Не прошло и двух минут, как я сидел в тесном салоне, предназначенном для размещения членов ремонтной бригады, и вдыхал аромат свежезаваренного чифиря. Улыбчивый молодой смуглолицый парнишка, пододвигая мне терминал с тактильным управлением, объяснял порядок подключения к общевселенской информационной сети через сервер корабля, а я обдумывал текст сообщения, которое намеревался послать Антону Радаеву, носившему оперативный позывной Шерстяной.

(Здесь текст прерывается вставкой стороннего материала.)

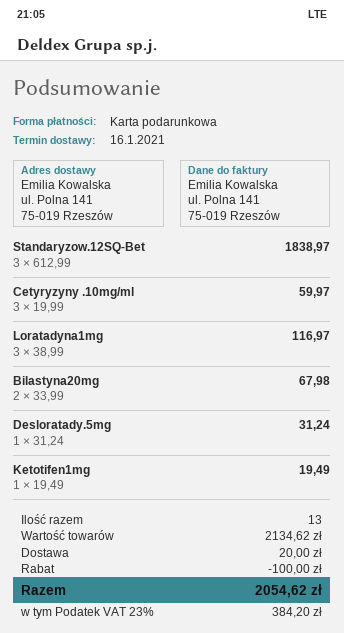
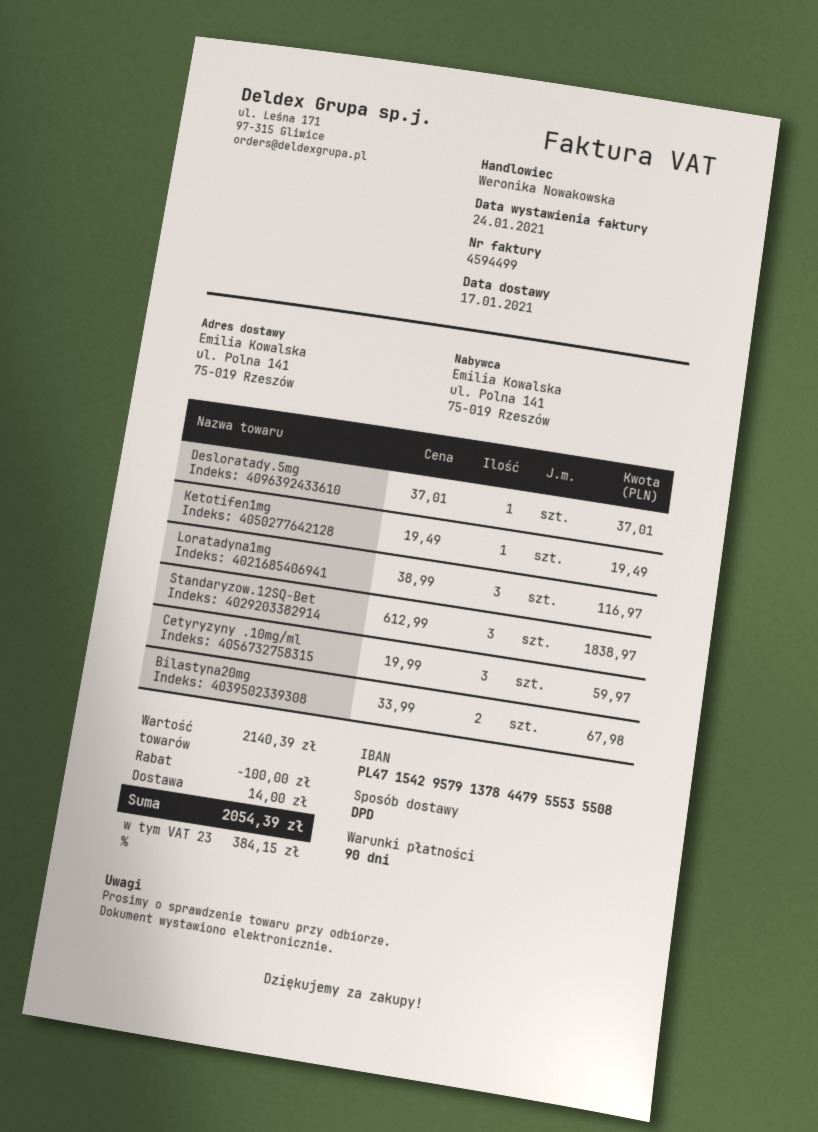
delivery date: 2021-01-16 -> 2021-01-17
Desloratady.5mg: 1 x 31.24 = 31.24 -> 1 x 37.01 = 37.01
subtotal: 2134.62 -> 2140.39
shipping: 20.00 -> 14.00
tax: 23% = 384.20 -> 23% = 384.15
total: 2054.62 -> 2054.39

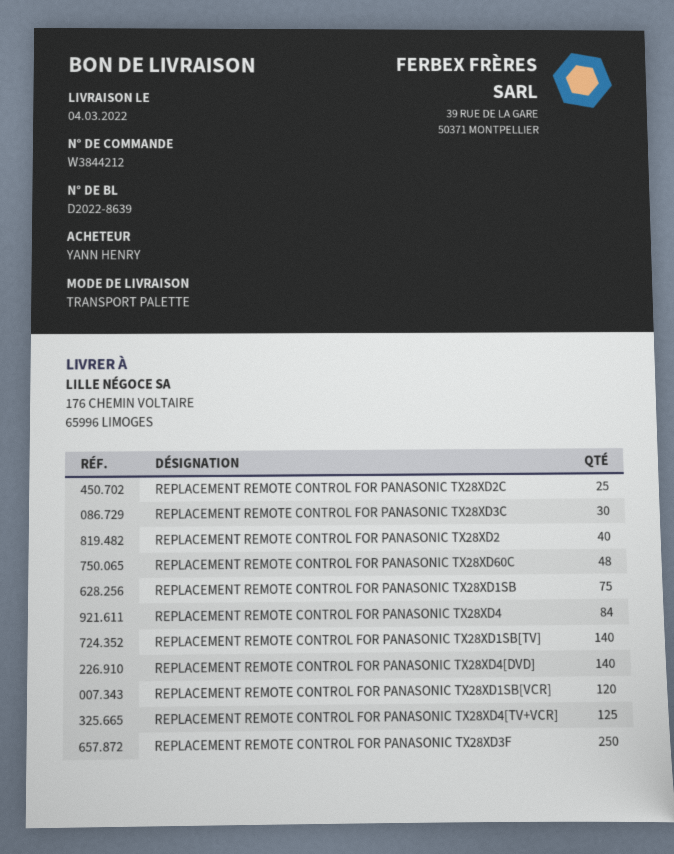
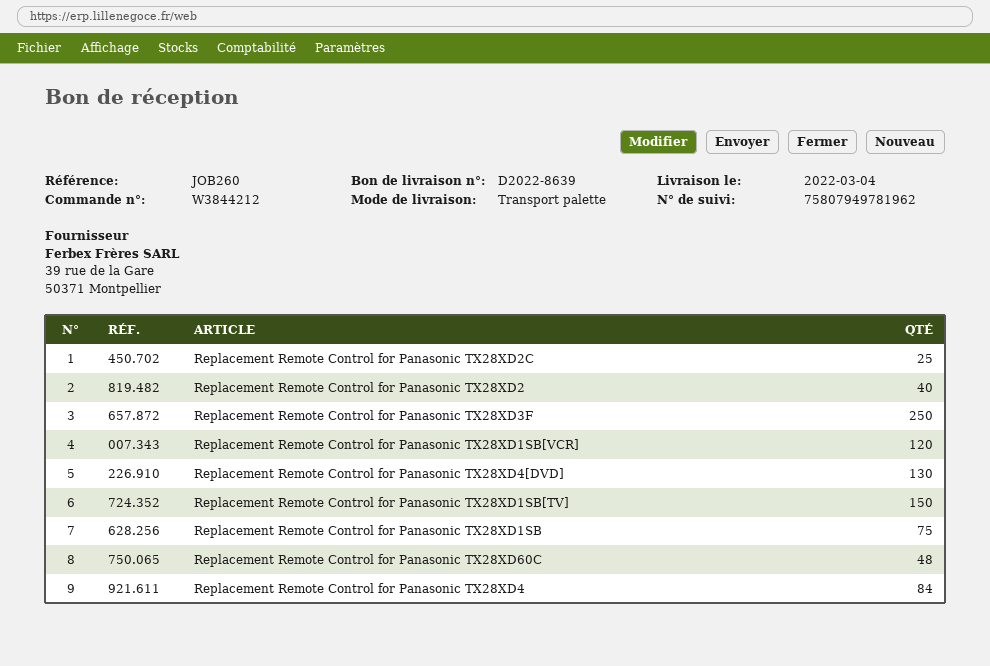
REPLACEMENT REMOTE CONTROL FOR PANASONIC TX28XD3C: 30 -> none
REPLACEMENT REMOTE CONTROL FOR PANASONIC TX28XD1SB[TV]: 140 -> 150
REPLACEMENT REMOTE CONTROL FOR PANASONIC TX28XD4[DVD]: 140 -> 130
REPLACEMENT REMOTE CONTROL FOR PANASONIC TX28XD4[TV+VCR]: 125 -> none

Ремонтники из службы метеоритной защиты Зухрияра быстро состыковали разъединённые мною кабель-разъёмы, восстановив тем самым штатную работу станции, и вылетели на свою базу, носившую гордое имя «Стальной верблюд». По договорённости с командиром челнока, мы решили официально не заявлять властям Зухрияра о факте обнаружения меня на поверхности Аль-Кайды. Это позволяло членам команды получить обещанные деньги без уплаты большого налога, установленного правительством Зухрияра на все виды дарений, а мне — избежать официального расследования, которое неминуемо задержало бы меня здесь.
Сняв скафандр, я обнаружил, что всё ещё одет в мятую убогую робу мышиного цвета, ту самую, в которой щеголял в больнице на Арсенальной улице. Это было логично и вполне объяснимо. Но меня озадачило другое открытие: левая нога, в которую я получил добрый заряд тока, оказалась в полном порядке. Я придирчиво осмотрел бедро, ожидая увидеть следы глубоких проколов, оставленных иглами конденсатора, однако, ничего подозрительного на коже так и не обнаружил. Кровь, попавшая на штанину и оставшаяся там бурым пятном, убеждала меня в истинности воспоминания, но глаза и субъективные ощущения заставляли сомневаться в том, что всё это на самом деле имело место. Я долго размышлял над сделанным открытием, пытаясь понять, что же может оно означать и в конце-концов пришёл к заключению: существует лишь одно логичное и приемлемое во всех смыслах объяснение обнаруженному противоречию — между событиями на чердаке сумасшедшего дома и моим появлением в окрестностях Аль-Кайды прошло куда больше времени, нежели казалось мне в силу субъективного восприятия. Я побывал в некоем месте, где меня подвергли медицинской реабилитации, облачили в скафандр, поместили в «торпиллёр» и выбросили поблизости от спутника Зухрияра.
Вот только никаких воспоминаний о пребывании в этом загадочном месте в моей светлой голове не запечатлелось.
На станции «Стальной верблюд» я провёл не очень много времени — чуть больше семи часов. Скоротать вынужденное безделье мне помог командир челнока, оказавшийся доброжелательным и разговорчивым человеком. Мы сидели с ним в большом остеклённом зале, куда выходили двери причальных терминалов. Через прозрачный купол не составляло труда рассмотреть корабли, стыковавшиеся с орбитальной станцией, благодаря чему я узнал «Наварин» ещё до того, как сквозь отъехавшую в сторону бронированную дверь к нам вышел Костяная Голова.